もう、つらいときにつらいと言える人も、俺にはいない。誰に言えばいい? 父さんに言えば、また悲しい顔をするかもしれない。ばあちゃんじいちゃんだって、悲しい顔をする。そしたら俺は、誰に、どうやって、つらいことを言えばいい?
「私ね、雪江さんがいなくなるのと同じくらい、ヒロが悲しそうなのがやだよ。お葬式のときからずっと、ヒロ、泣きもしなかった。それが、すごく、見ててつらかった」
「悲しそう?」
「うん。なんてことないみたいにしてるの。そんなの、悲しいよ。ヒロが泣かないから、私こんなに泣いてるの」
ハルの頬にぼろぼろと涙がこぼれるので、俺はポケットに入っていたハンカチをハルの目元に寄せる。ハルは若干怒ったようにハンカチを取り、涙を拭いながら続けた。

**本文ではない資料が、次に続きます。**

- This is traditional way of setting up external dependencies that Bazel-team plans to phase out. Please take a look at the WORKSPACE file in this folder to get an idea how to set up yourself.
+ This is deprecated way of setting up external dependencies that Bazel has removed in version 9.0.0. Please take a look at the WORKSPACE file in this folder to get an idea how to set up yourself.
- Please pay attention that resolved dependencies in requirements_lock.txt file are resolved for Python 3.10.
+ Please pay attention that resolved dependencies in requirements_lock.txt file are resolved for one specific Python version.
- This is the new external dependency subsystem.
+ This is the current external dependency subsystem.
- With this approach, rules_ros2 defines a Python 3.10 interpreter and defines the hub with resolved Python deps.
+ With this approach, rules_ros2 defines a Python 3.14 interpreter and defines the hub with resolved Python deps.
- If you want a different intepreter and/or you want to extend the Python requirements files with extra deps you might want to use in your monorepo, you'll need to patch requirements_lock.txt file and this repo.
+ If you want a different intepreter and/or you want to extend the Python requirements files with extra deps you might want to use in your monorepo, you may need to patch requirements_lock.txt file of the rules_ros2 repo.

「私に優しくなんてしなくていいから、ヒロが泣きたいときは言ってね。私、隣にいるから」
「いなくても、俺、大丈夫だよ」
「大丈夫でも! 隣にいるから!!」
勢いよく言われて、その気持ちに圧倒されたのか、どこかでピンと張った糸が緩んだ。
そう、言われたかったのかもしれない。大丈夫、男だから、母さんがいなくてもやっていける、そう言わなきゃ、誰かが悲しんだり、困ってしまったりするから。それでも弱さはどこかに存在して、それを隠すように、押し込めるようにしていた。ハルは隣にいてくれる。優しい顔でも、悲しそうな顔でもなく、俺よりもずっと涙を流して、隣にいる。
「ハル」
「ん?」
「俺だって、やだよ。ずっと一緒にいたくて、でも、でも、母さん、死んじゃったから……父さんに、これ以上悲しい顔、してほしくなくて」
目蓋が熱くなって、涙がたまっていく。
「うん」
「母さんと、もう話せないの、嫌だ」
「私も嫌だよ」
「なんで母さんなんだよ……。なんで俺なんだよ……。やだよ、いなくなるなんて……」
ぽろ、と涙がこぼれる。泣くはずじゃなかった。けれど、止まらなかった。あのとき、病院で別れたとき、「行かないで」と言えたならこうならなかったのだろうか。いなくならないで、そう呻くように言って、ハルと一緒にたくさん泣いた。火葬が終わる時間が近づいてきて、ハルのお母さんが探しに来るまで、ずっと、悲しみを共有するように泣いていた。